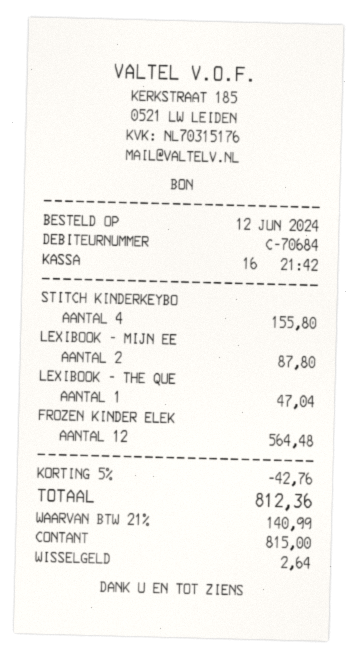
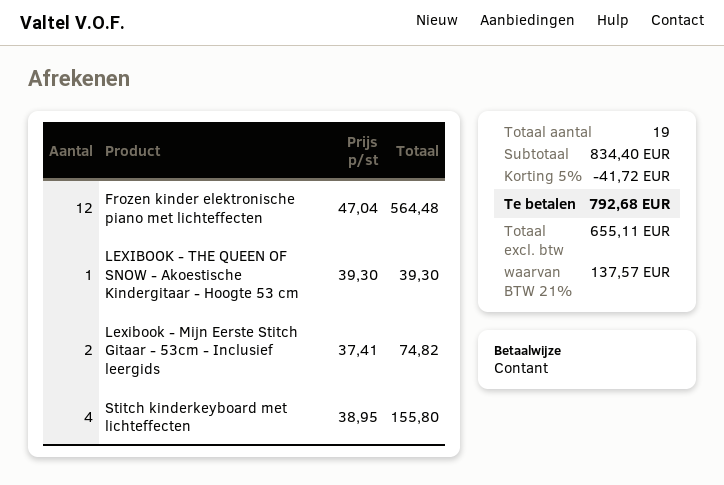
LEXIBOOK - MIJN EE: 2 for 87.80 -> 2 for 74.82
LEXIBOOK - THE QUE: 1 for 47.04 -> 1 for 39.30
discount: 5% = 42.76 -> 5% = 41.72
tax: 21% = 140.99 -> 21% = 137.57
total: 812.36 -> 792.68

□ □ □

▶ [BRIEF] From the entries above, return each line with the word "LEXIBOOK" in it.

▶ [TASK OUTPUT]
LEXIBOOK - MIJN EE: 2 for 87.80 -> 2 for 74.82
LEXIBOOK - THE QUE: 1 for 47.04 -> 1 for 39.30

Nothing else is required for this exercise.